When I swapped the filter over a couple of days ago they were out of the water for no longer than 10 mins so i wouldn't have thought that would be the issue? The only other thing I did was to add some more mature sponge from my other 180L filter.
 
I suppose if the A-bacs have stopped working then there's no nitrItes for the N-bacs to feed on.
I have just done what I've told everyone not to do - dosed with Aqua Safe to see if I can boost the A-bacs into getting rid of that final 0.25ppm!
AS far as I can see the ripple at the surface on your video seems to be sufficient - it doesn't need to be a raging torrent.
What temp are you running the tank?
 
It's at 28C,
 
I'm passing a LFS later so even contemplating buying some filter start to add to see if that will help things out!!
 
I always use aquasafe when doing water changes on my tanks.
 
I've been using API stress coat to dechlorinate, but had some aquasafe handy as back-up. I've dosed the Kleenoff again after 12 hrs - would normally have waited til tonight, but I'm keen to get things moving! lol
Will retest after further 12 hrs and see what difference it's made. I've also removed the mature gravel so I guess that might have some impact too - time will tell. It needs to be removed at some point so it might as well be now.
 
I used to use Waterlife Haloex which is formaldehyde basically, but I switched to stress coat cos it can be safely overdosed (or so I understand)

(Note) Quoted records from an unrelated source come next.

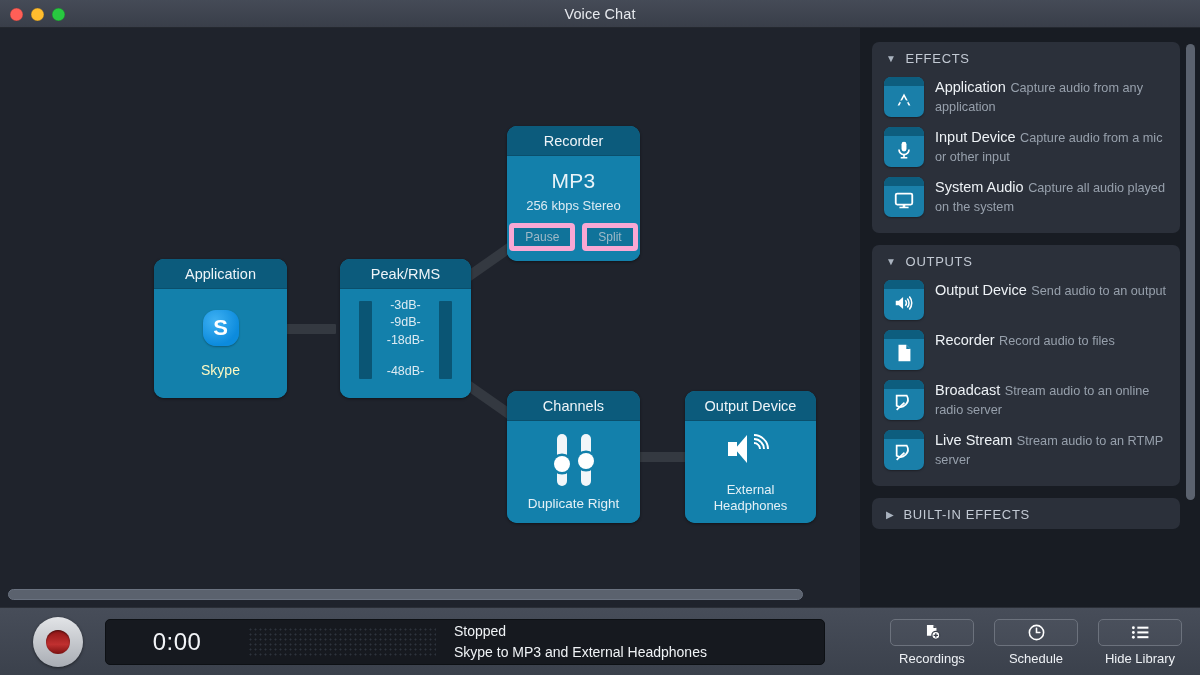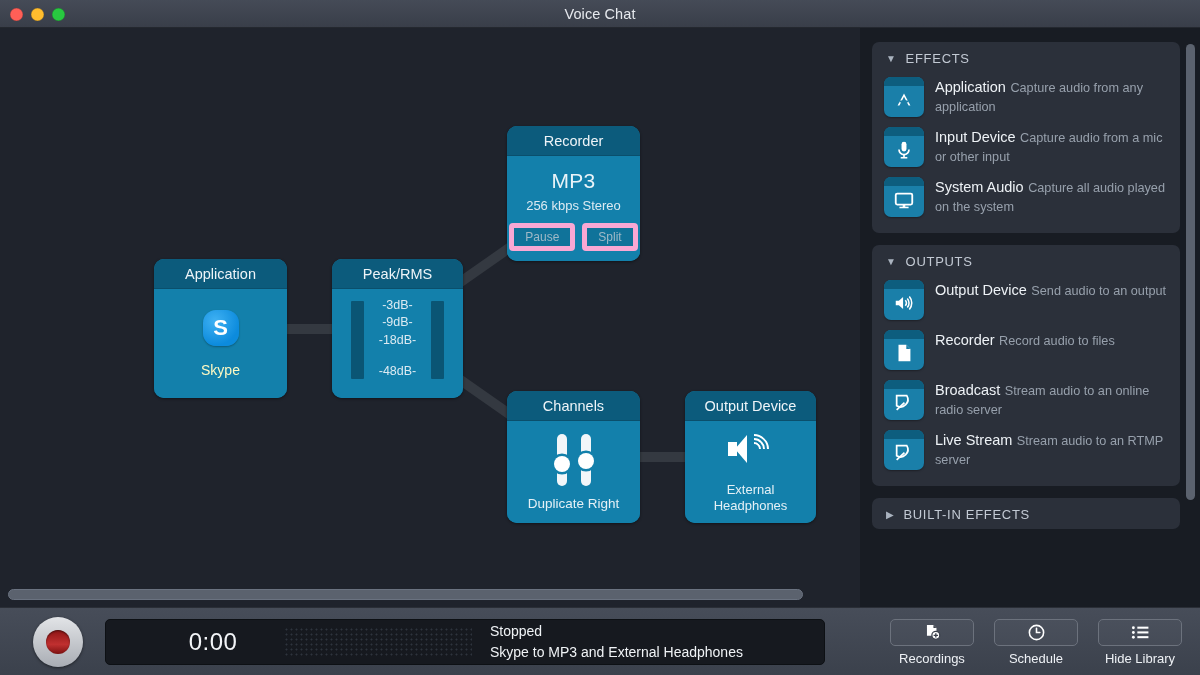--- a/index.html
+++ b/index.html
@@ -98,7 +98,7 @@
   .app-label { font-size: 14px; margin-top: 16px; color: #fef9c3; }
 
   
-  #node-peak { left: 332px; top: 231px; width: 131px; height: 139px; }
+  #node-peak { left: 340px; top: 231px; width: 131px; height: 139px; }
   #node-peak .node-bd { position: relative; justify-content: flex-start; }
   .meter-bar {
     position: absolute; top: 12px; width: 13px; height: 78px;

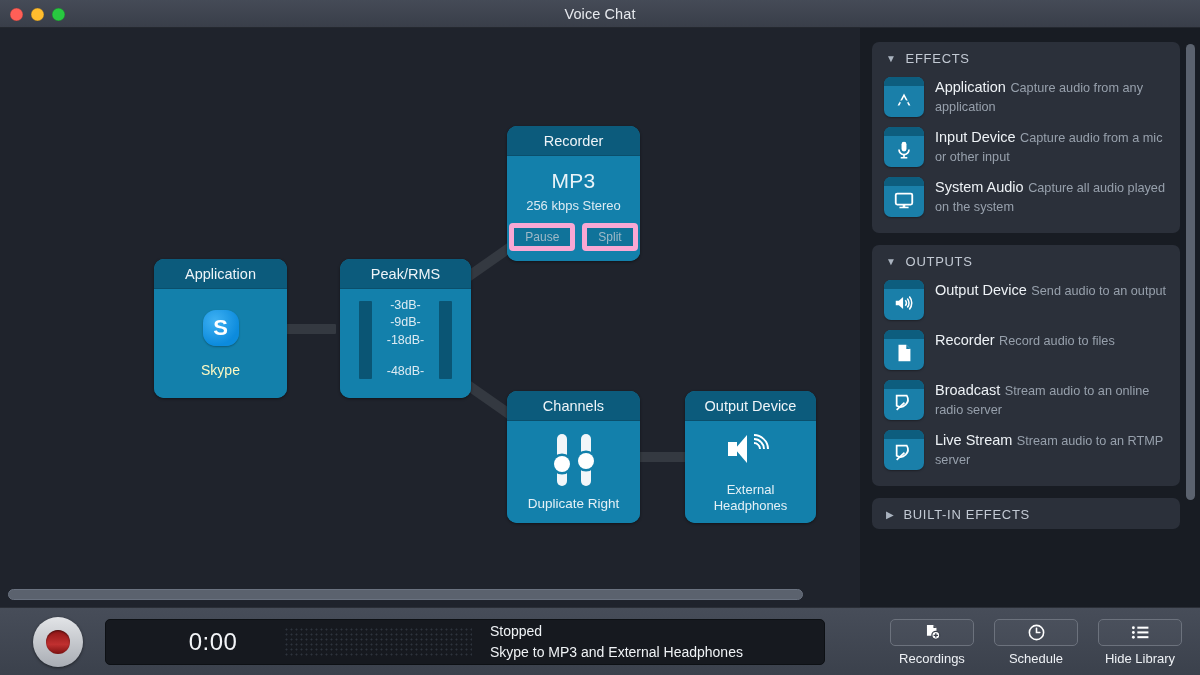--- a/index.html
+++ b/index.html
@@ -234,7 +234,6 @@
     border: 1px solid #0d1014;
     display: flex; align-items: center;
     overflow: hidden;
-    padding-left: 36px;
   }
   #timer {
     width: 142px; text-align: center;

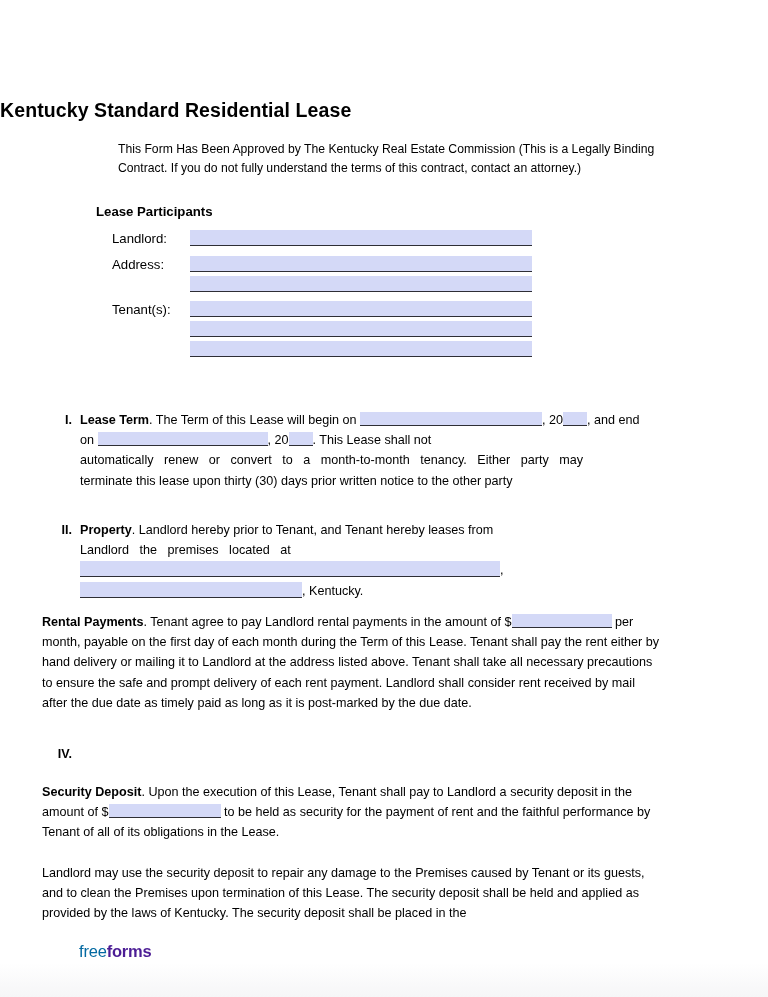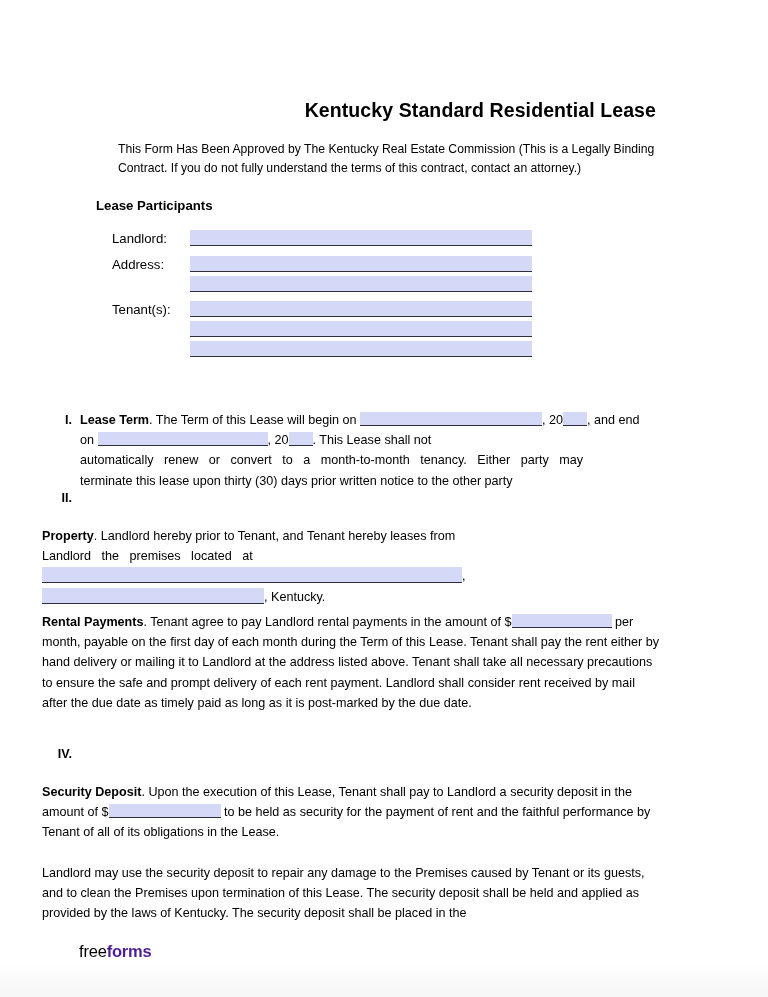--- a/index.html
+++ b/index.html
@@ -38,7 +38,7 @@
     left: 0;
     top: 86px;
     width: 656px;
-    text-align: right;
+    text-align: left;
     font-size: 19.5px;
     font-weight: bold;
     letter-spacing: 0.1px;

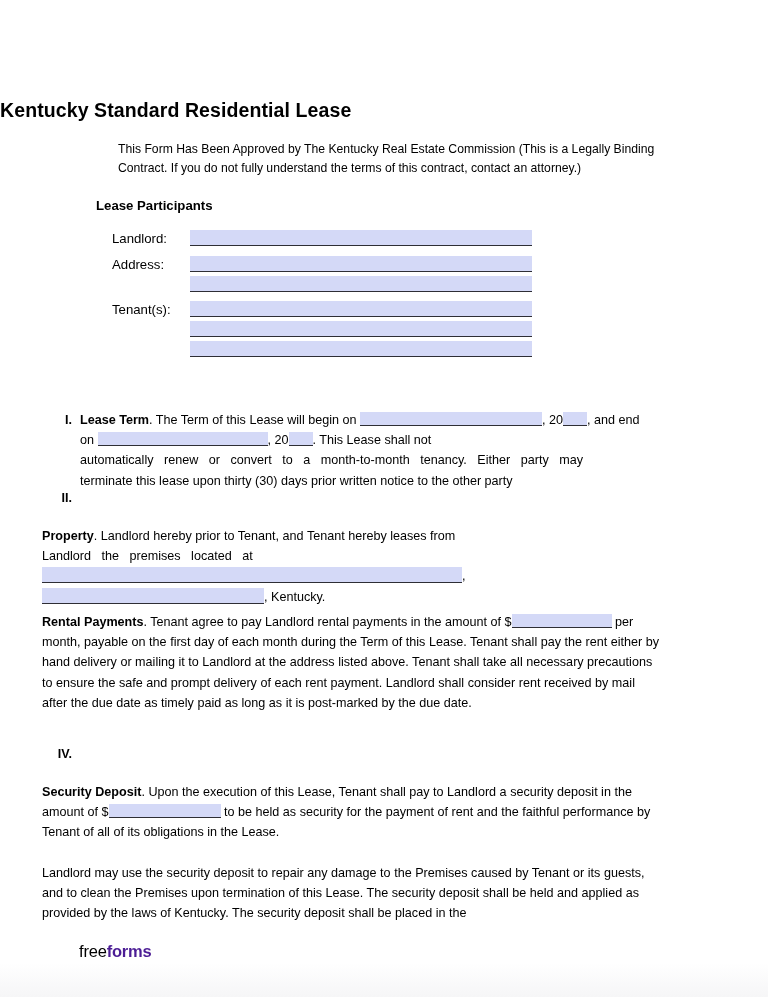--- a/index.html
+++ b/index.html
@@ -58,7 +58,7 @@
   .participants-heading {
     position: absolute;
     left: 80px;
-    top: 198px;
+    top: 204px;
     font-size: 13.2px;
     font-weight: bold;
     padding-left: 16px;

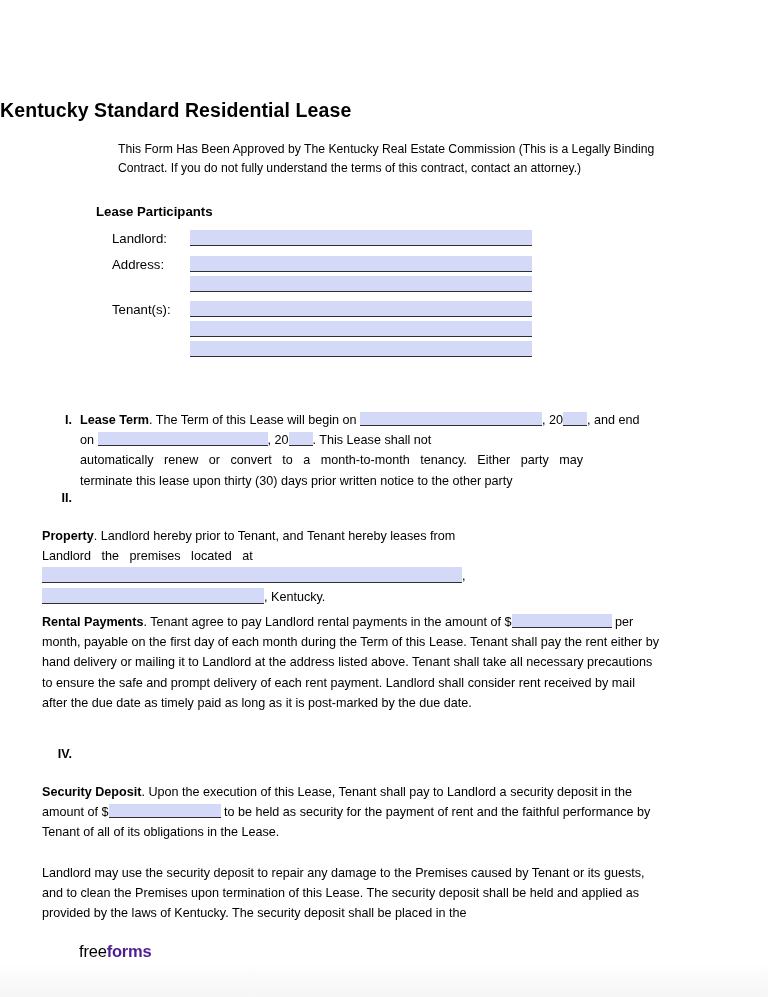--- a/index.html
+++ b/index.html
@@ -215,7 +215,7 @@
     </div>
   </div>
 
-  <div class="section" style="left:42px; top:488px; width:600px;flex-direction:column;">
+  <div class="section" style="left:42px; top:520px; width:600px;">
     <div class="sec-num">II.</div>
     <div class="sec-body">
       <p><b class="lead">Property</b><span>. Landlord hereby prior to Tenant, and Tenant hereby leases from</span><br><span class="just2">Landlord the premises located at</span><br><span class="blk blk-addr1"></span><span>,</span><br><span class="blk blk-addr2"></span><span>, Kentucky.</span></p>

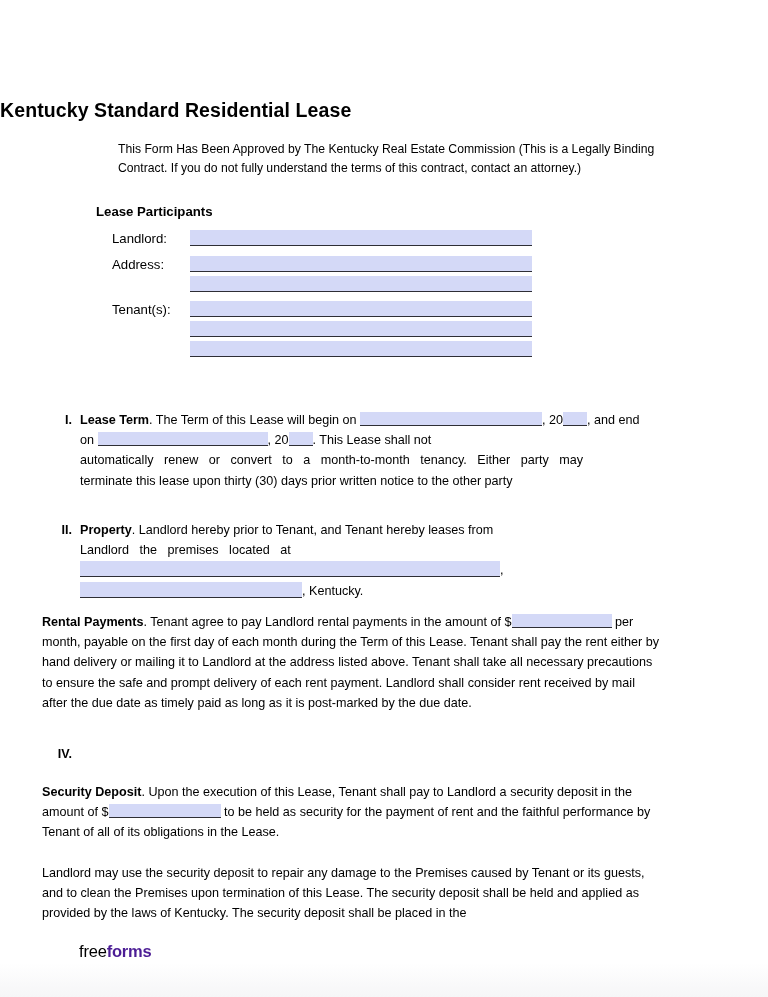--- a/index.html
+++ b/index.html
@@ -161,7 +161,7 @@
     letter-spacing: -0.2px;
   }
   .logo-free {
-    color: #000000;
+    color: #0369a1;
     font-weight: normal;
   }
   .logo-forms {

Other than this situation I haven't used aquasafe before so it will be interesting to see if it has any positive effect.
 
Just bunged some api quick start in the tank in desperation! I have another internal filter in my 180ltr tank but it's full of ceramics and no sponge. Maybe put that in and add some fine filter wool to it and put the filter out of the 40ltr into the 180ltr, a swap????

Desperation!
 
Is it just mature sponges that you put in? The ceramic is there specifically because there are loads of tiny nooks and crannies for the bacteria to grow on. Although it's unlikely, it might be that if you only put sponges in there, you didn't actually put any A-bacs in.
 
I had a similar thing when I tried to instantly cycle my 34l for a single Fighter that I didn't put enough A-bacs in, and had to fish-in cycle for a few days whilst they caught up. I never saw a reading for nitrite, so I must have had enough of them.
 
Hi lock man have a look at the video and see what you think. The top layer under the sponge is crushed coral to buffer the ph and the lower ones are ceramics. Everything in there is mature. It's just so odd that the cycle has just stopped working.